This page is optional content not required to complete the workshop. Here you will learn about image scanning
There are two general approaches to scanning images in Sysdig - backend scanning or inline scanning. The reasons why you might choose one over the other is best explained by an understanding of how scanning works under the hood.
With Sysdig, there are two phases in scanning an image
During the analysis phase of the scan, the worker first loads the image. Each image is built upon a series of other images, called ’layers’, each one referred to by specific SHA value in the manifest file. Each layer is pulled down, they are then “flattened”, and the composition of all layers is analysed and a complete list of all the files, packages, package versions, etc across all the layers is generated.
This phase of the scan is quite process-heavy and accounts for approximately 90% of the Time/CPU consumed during the entire scan, and the output of this is a JSON document containing metadata on all aspects of the image.
During an inline scan, this phase happens in the image’s environment - in a CI/CD pipeline, by an Admission Controller, or even on a Kubernetes worker node, as illustrated below.
The scanner process uses the Anchore engine and runs between 15 and 20 different analysers, each performing different functions. Some of these analysers create a bill of materials for the image (operating system and non-operating system packages), while others retrieve file contents, file sizes, search for secrets, open ports, etc. Each analyser generates a JSON report containing metadata, all of which are then combined.

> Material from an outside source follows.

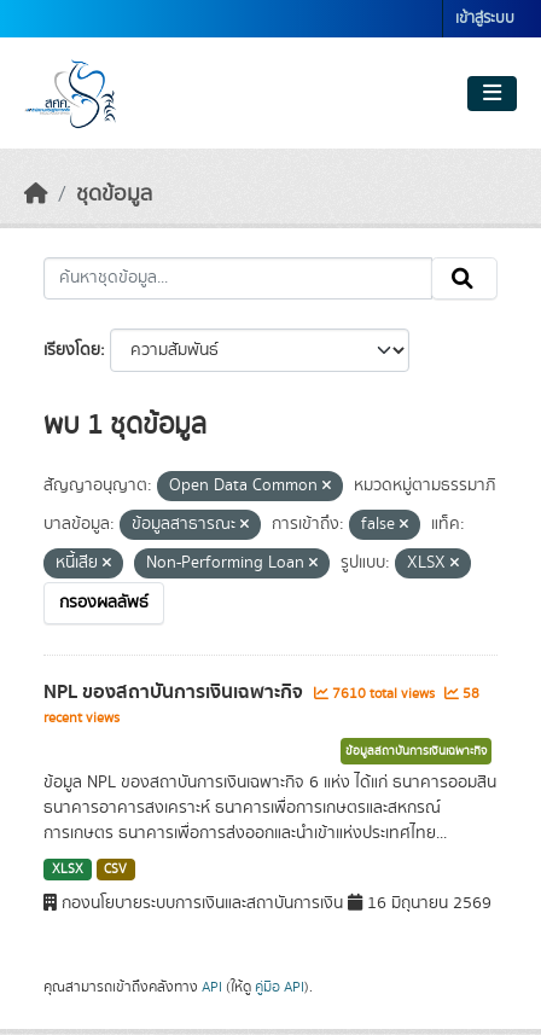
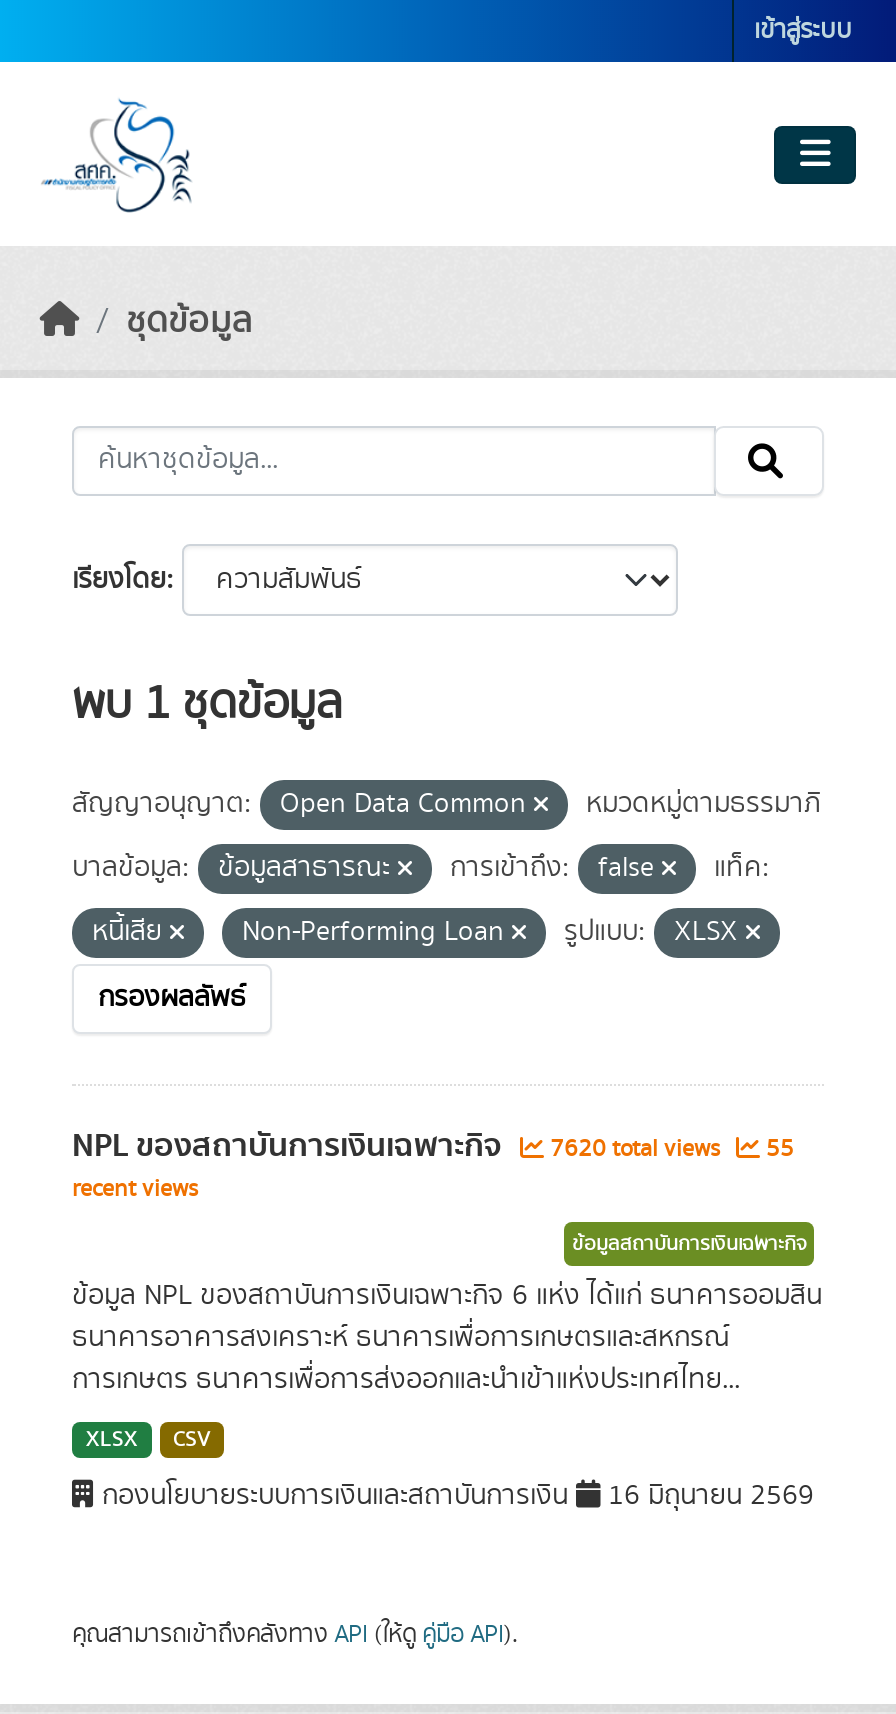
[328,684,438,704] 7610 total views -> [544,1132,726,1166] 7620 total views
[459,684,479,704] 58 -> [760,1132,794,1166] 55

To give you a better idea of how this looks, below is a sample of the data generated in the analysis phase.
{
"document": [
{
"image": {
"imageId": "f35646e83998b844c3f067e5a2cff84cdf0967627031aeda3042d78996b68d35",
"imagedata": {
"analysis_report": {
"analyzer_meta": {
"analyzer_meta": {
"base": {
"DISTRO": "debian",
"DISTROVERS": "10",
"LIKEDISTRO": "debian"
}
}
},
"file_checksums": {
"files.md5sums": {
"base": {
"/bin": "DIRECTORY_OR_OTHER",
"/bin/bash": "4600132e6a7ae0d451566943a9e79736",
"/bin/cat": "44b8726219e0d2929e9150210bfbb544",
"/bin/chgrp": "2befb2d66eee50af3fd5eb0b30102841",
"/bin/chmod": "737ae4345da6e93c44fe9b11b12defe1",
"/bin/chown": "8680c8e619194af847c009a97fd4ebe2",
"/bin/cp": "d38d5be99452fb23cce11fc7756c1594",
"/bin/dash": "895aea5b87d9d6cbd73537a9b2d45cff",
"/bin/date": "b175b76c42bf04d764f3f5d7e4f3c69c",
"/bin/dd": "1f90de0a1b75febeda1936a1ed9e1066",
"/bin/df": "b50d93d2ab75977d129baf0078becb96",
"/bin/dir": "3c76bcda677ed3ff9901d6e770ebca3d",
"/bin/dmesg": "ea95ebcd2794014a5f933f7b6434e31c",
...
You can see each binary, file etc is specifically referenced with a md5 hash next to each entry which relates to its version etc.

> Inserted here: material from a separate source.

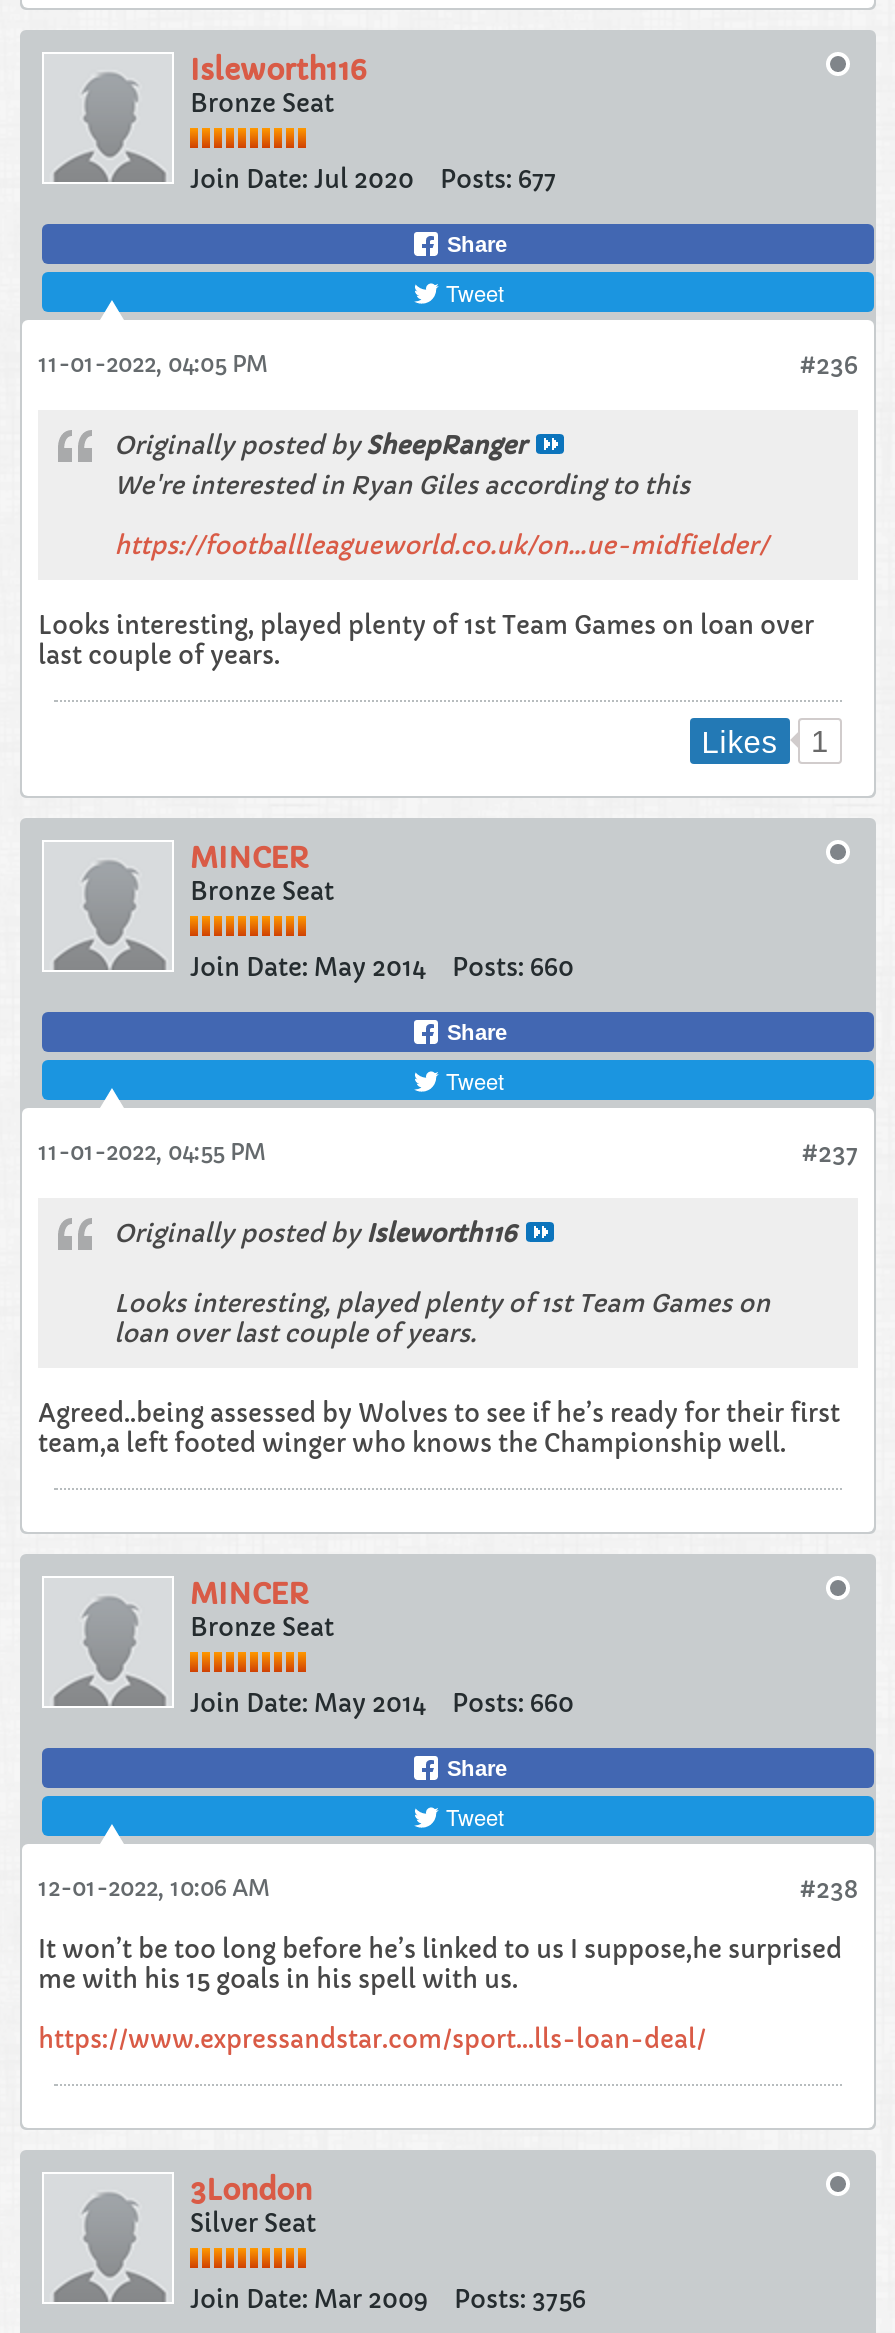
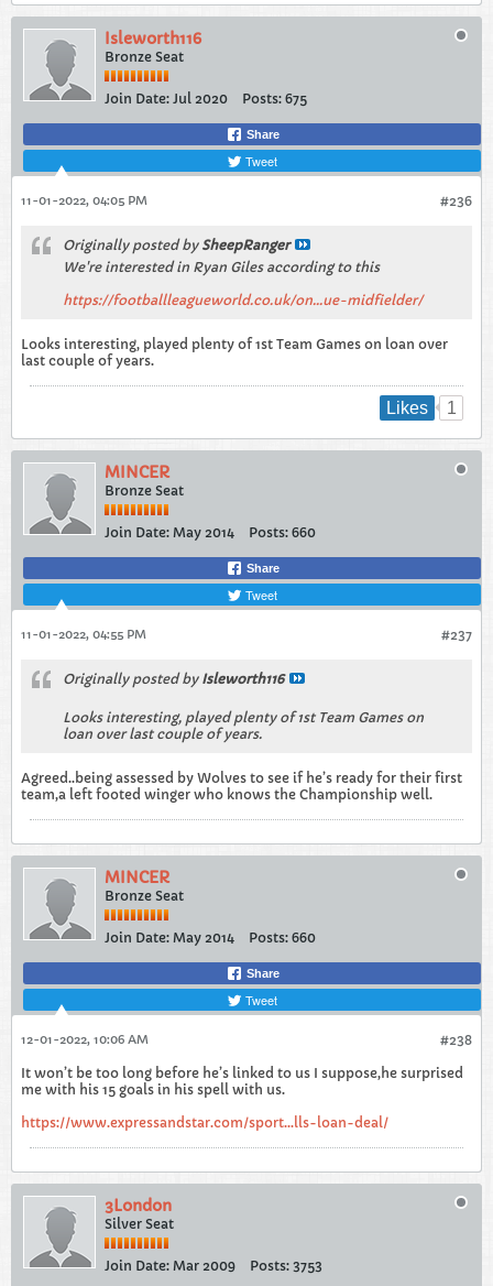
[190,164,556,194] Join Date: Jul 2020 Posts: 677 -> [105,90,307,107] Join Date: Jul 2020 Posts: 675
[190,2284,586,2314] Join Date: Mar 2009 Posts: 3756 -> [105,1258,322,1274] Join Date: Mar 2009 Posts: 3753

The results of this analysis are combined into a single JSON analysis report, or metadata document, and it is this metadata document that is used to evaluate the scan against the defines security policy.
For a backend scan, this process all happens within Sysdig, however during an ‘inline scan’, this metadata is then forwarded to the Sysdig Backend for evaluation using the API - this is the reason you must supply the Sysdig Secure API Token later in this workshop!
Once the Sysdig Backend retrieves the metadata it is checked against the assigned policy definitions as well as the vulnerability database. A Sysdig Secure policy is a combination of rules about activities an enterprise wants to detect in an environment, the actions that should be taken if the policy rule is breached, and potentially the notifications that should be sent. These policies are configured through the Sysdig UI, and may differ from image to image.
Individual policy rules may relate to
A number of policies are delivered out-of-the-box and can be used as-is, duplicated, or edited as needed. These relate specifically to ‘PCI’ and ‘NIST 800-190’ compliance, as well as general Dockerfile best practices. You can also create policies from scratch, using either predefined rules or creating custom rules.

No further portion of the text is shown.